🤖 AI Summary
Current Chinese large language models exhibit significant vulnerability to undetected implicit toxic content that has been superficially obfuscated. This work proposes CITA, a novel framework that systematically constructs the first controllable generation and evaluation pipeline for implicit toxic attacks in Chinese through three stages: harmful intent learning, implicit toxicity augmentation, and obfuscated variant rewriting. CITA-generated samples achieve an average attack success rate of 69.48% across seven mainstream toxicity detectors, starkly revealing the fragility of existing defense mechanisms.

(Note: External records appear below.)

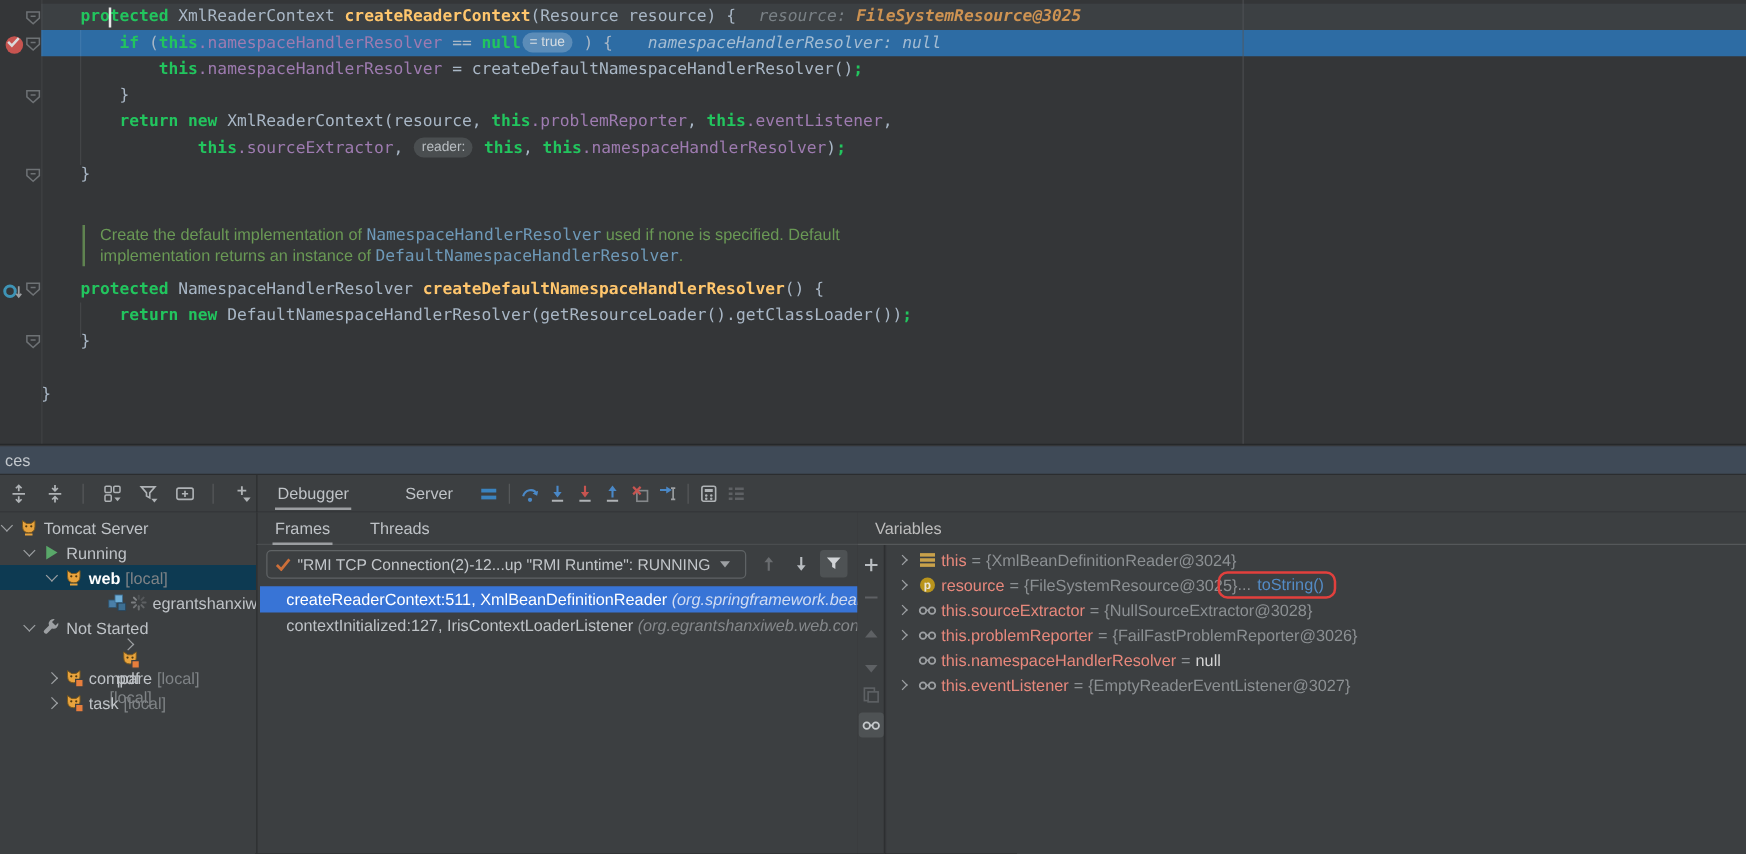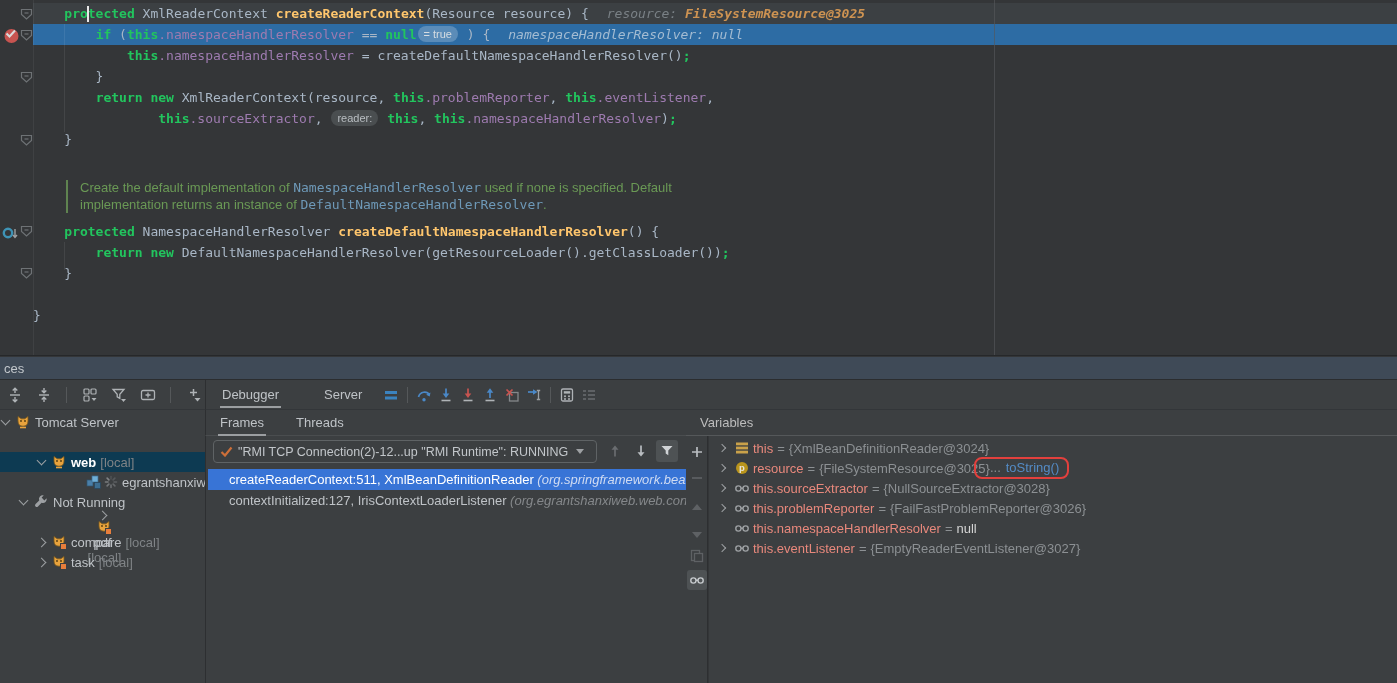"namespaceHandlerResolver: null" .tok-hl2 { margin-left: 18px -> 28px }
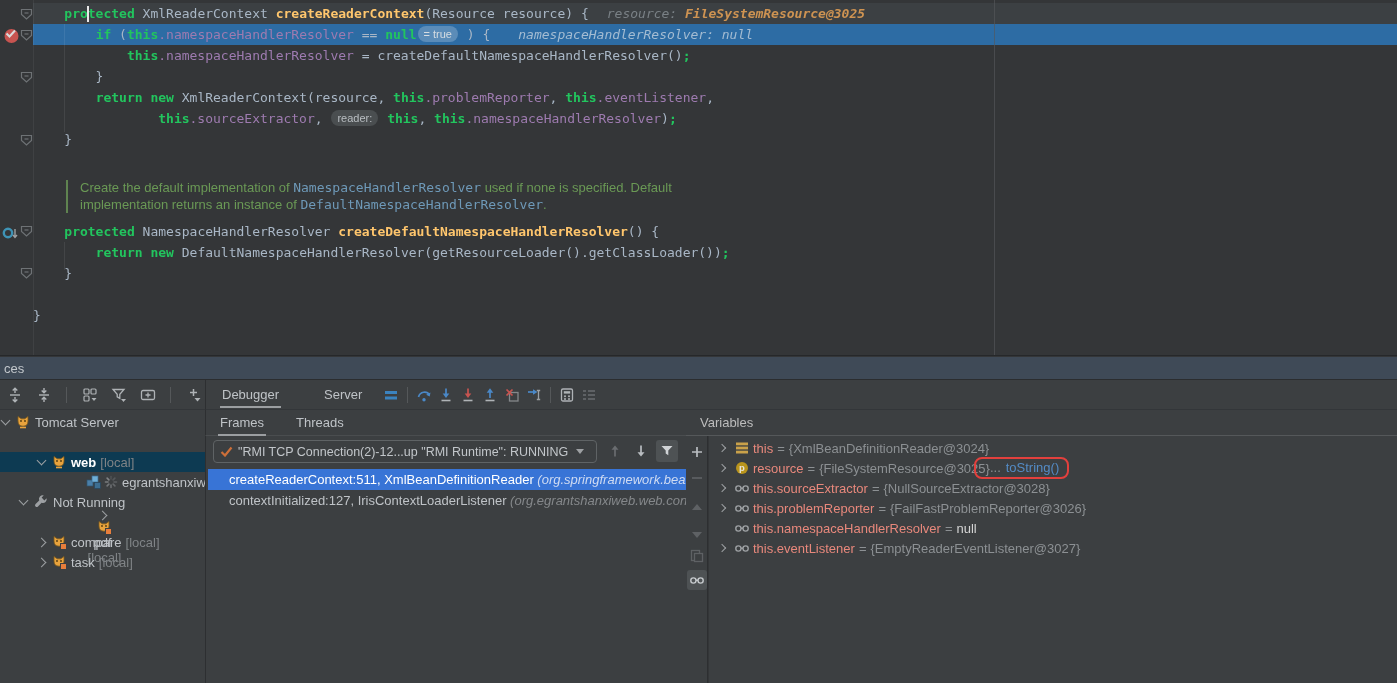"Running" div.tree-row { html: none -> <div> <span></span> <span></span> <span> <svg> <path></path> </svg> </span> <span>Running</span> </div> }
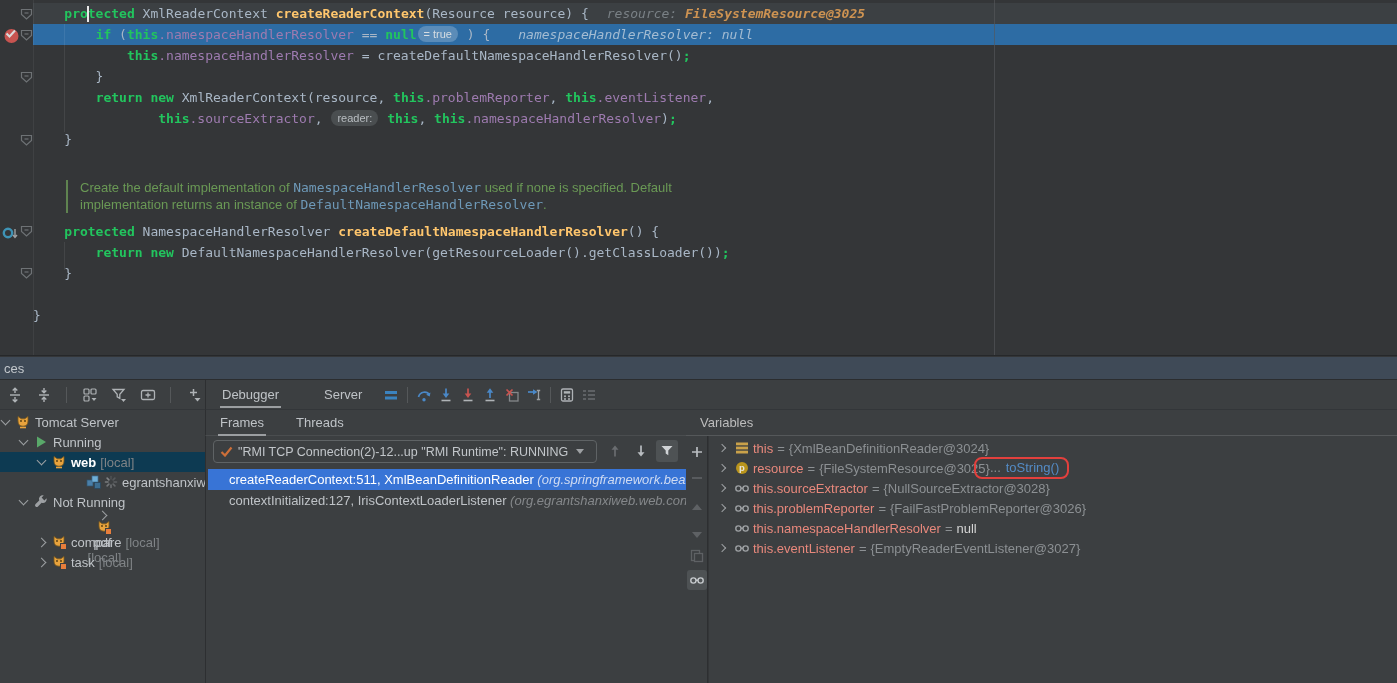"Not Running" span { text: Running -> Started }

Furthermore, fine-tuning a toxicity detection model (CITD) on this red-teaming data substantially enhances its robustness against implicit toxic content, demonstrating the critical role of high-quality adversarial data in strengthening defensive capabilities.
📝 Abstract
Large language models (LLMs) require robust toxicity evaluation beyond explicit wording. This setting remains underexplored in Chinese, where toxicity may combine semantic indirectness with surface obfuscation. We introduce Chinese Implicit Toxicity Attack (CITA), a controlled red-team evaluation and defense-data generation framework, not a deployable evasion tool. CITA uses three stages: (i) Harmful Intent Learning, (ii) Implicit Toxicity Enhancement, and (iii) Obfuscation Variant Rewriting, to preserve harmful intent, increase implicitness, and add controlled surface variants. On CITA-generated evaluation samples, the seven tested detectors exhibit substantial missed-detection risks, reaching an average ASR of 69.48%; human evaluation further confirms preserved harmfulness and increased implicitness/evasiveness. As a downstream defense application, we fine-tune a Chinese Implicit Toxicity Defense model (CITD) with CITA-generated red-team data, showing that such data can improve robustness through additional training.